Tag Archives: chi-squared

Pearson's Chi-Squared Test

The Pearson's Chi-Squared Test is a commonly used statistical test applied to categorical data. It has two major use-cases:

  • A goodness of fit test measuring how well a observed data fits a theoretical distribution.
  • A test of independence assessing how likely two categorical variables are independent of one another. 

Procedure

The procedure for performing a Chi-Squared Test is as follows:

  1. Compute the Chi-Squared statistic \chi^2.
  2. Compute the degrees of freedom.
  3. Use the Chi-Squared distribution to compute the p-value.

Goodness of fit

Imagine we have been rolling a dice and want to test if it is fair. We collect a table of rolls:

SideCount
110
212
314
47
520
65

Our test statistic is calculated as:

\chi^2 = \sum^n_{i=1}\frac{(O_i - E_i)^2}{E_i}

where

O_i is the observed count

E_i is the expected count under the theoretical distribution

n is the number of categories

N is total observations

In the dice case, n=6 as we have six sides. As our theoretical distribution is that the dice is fair,  E_i is simply \frac{N}{6}. A more complicated case might be if the theortical distrbution was a normal distribution. Here we would need to compute the probability density over various intervals (e.g. P(a \lt x \leq b) and multiply by N.
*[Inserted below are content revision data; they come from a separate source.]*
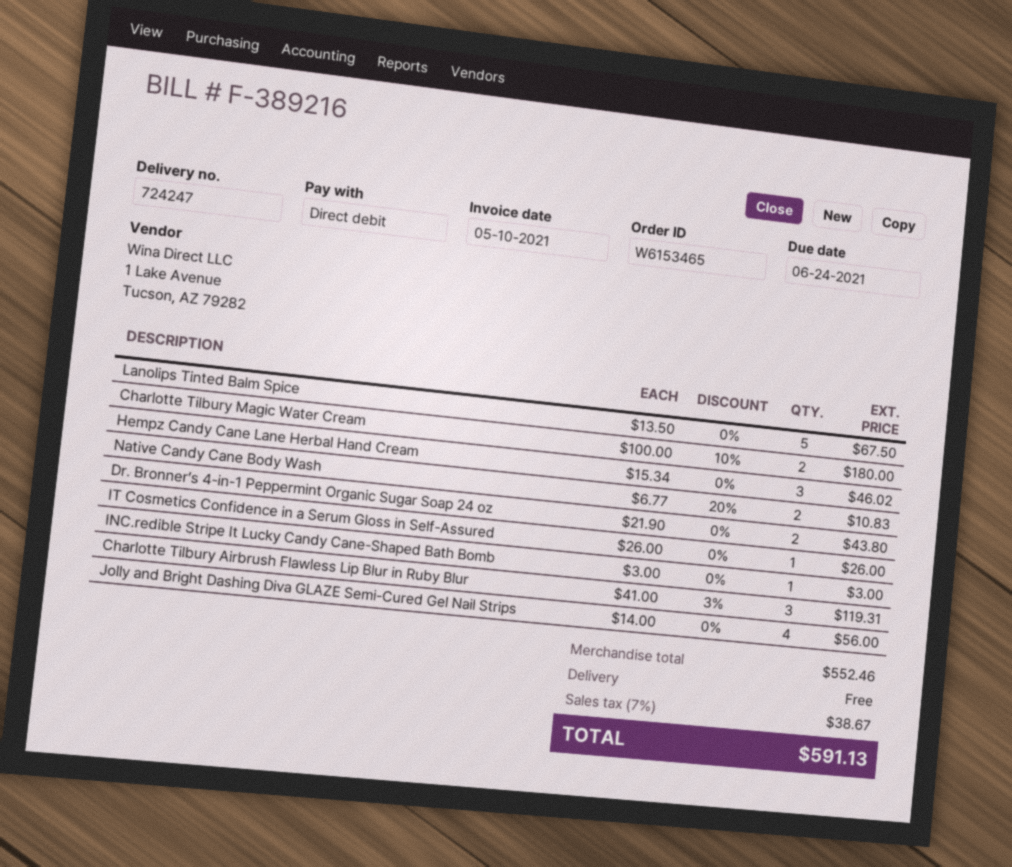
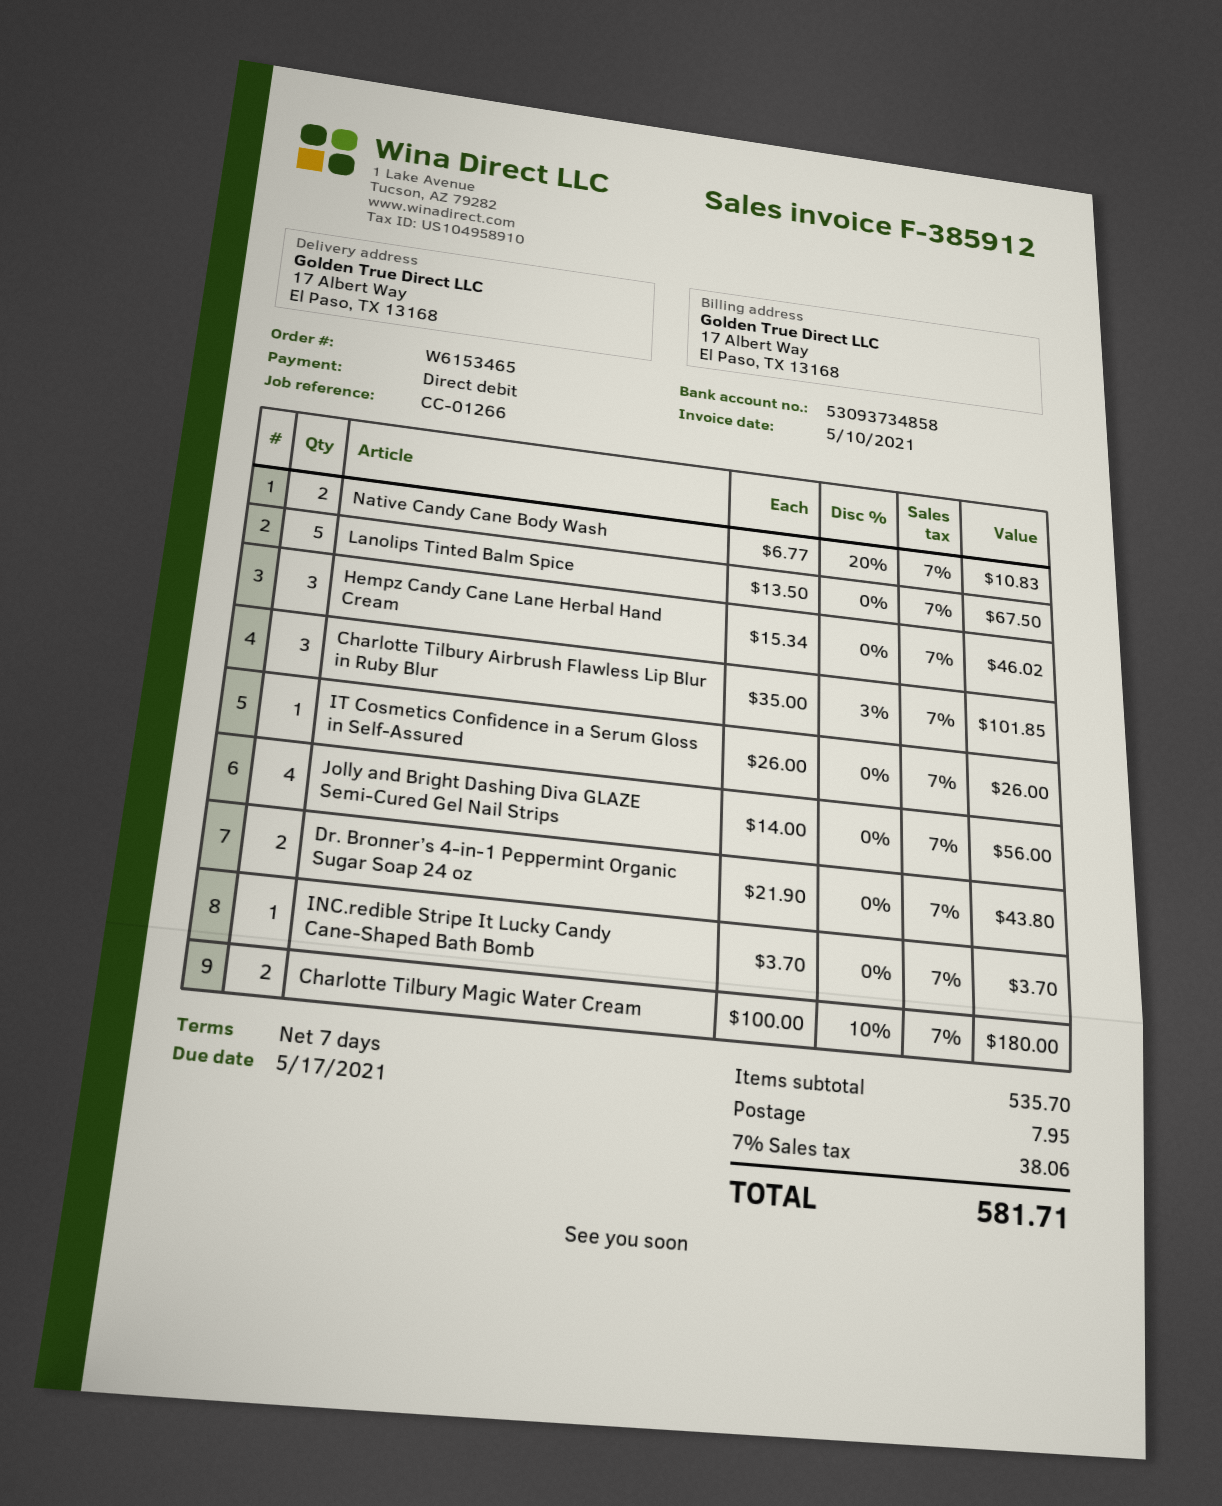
invoice number: F-389216 -> F-385912
due date: 2021-06-24 -> 2021-05-17
INC.redible Stripe It Lucky Candy Cane-Shaped Bath Bomb: 1 x 3.00 = 3.00 -> 1 x 3.70 = 3.70
Charlotte Tilbury Airbrush Flawless Lip Blur in Ruby Blur: 3 x 41.00 - 3% = 119.31 -> 3 x 35.00 - 3% = 101.85
subtotal: 552.46 -> 535.70
shipping: 0.00 -> 7.95
tax: 7% = 38.67 -> 7% = 38.06
total: 591.13 -> 581.71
The degrees of freedom is n - (s + 1) where s is the number of estimated parameters. For the dice example the degrees of freedom is 5, as there are no free parameters needed to be estimated. If the theoretical distribution was normal with unknown mean and variance, the degrees of freedom would be n-(2 + 1), s is 2 as we would need to compute the sample mean and variance.

Test of Independence

The most common use-case of the Chi-Squared test is for testing if their is an association between two categorical variables. Some examples are:

  • Is there a relationship between gender and the party you vote for?
  • Is there a relationship between a landing page version and conversions (A/B testing)

One important assumption is that they must be independent groups e.g. you can only vote for one party, you are only shown one landing page.

To begin we form a contingency table, such as:

 DemocratRepublican
Male2030
Female3020

This example is a 2x2 table, but we can also have tables of 3x2, 3x3 etc.

If we have r rows and c columns the expected frequency is:

E_{i,j}= \frac{(\sum_{k=1}^cO_{i,k})(\sum_{k=1}^rO_{k,j})}{N}

e.g. Row Total * Column Total / N.

The test statistic is then:

\chi^2=\sum^r_{i=1}\sum^c_{j=1}\frac{(O_{i,j} - E_{i,j})^2}{E_{i,j}}

The number of degrees of freedom is (r - 1)(c - 1).

Our null hypothesis is the variables (gender and party for instance) are independent. Our alternative hypothesis is that they have an association (but not the direction of the association). If the p-value is below the significance level, we reject the null hypothesis and the evidence suggests there is a relationship between the two variables.

Small Cell Counts

The assumption made is that test statistic is chi-squared distributed. The assumption is true in the limit.

The assumption can break down when a cell has a very small count. Often if the expected cell count is less than 5 (sometimes 10), the Yate's correction for continuity is applied. The effect of this is to make a more conservative estimate, but does also increasing the likelihood of a type II error.

If the cell counts are less than 10 and it is a 2x2 contingency table, an alternative is to apply Fisher's exact test. The test can be applied on general r x c contingency tables using monte-carlo simulation.

Implementation

The chisq.test function in R implements the Chi-Squared test including the ability for use Yates' correction.

The fisher.test function implements Fisher's exact test.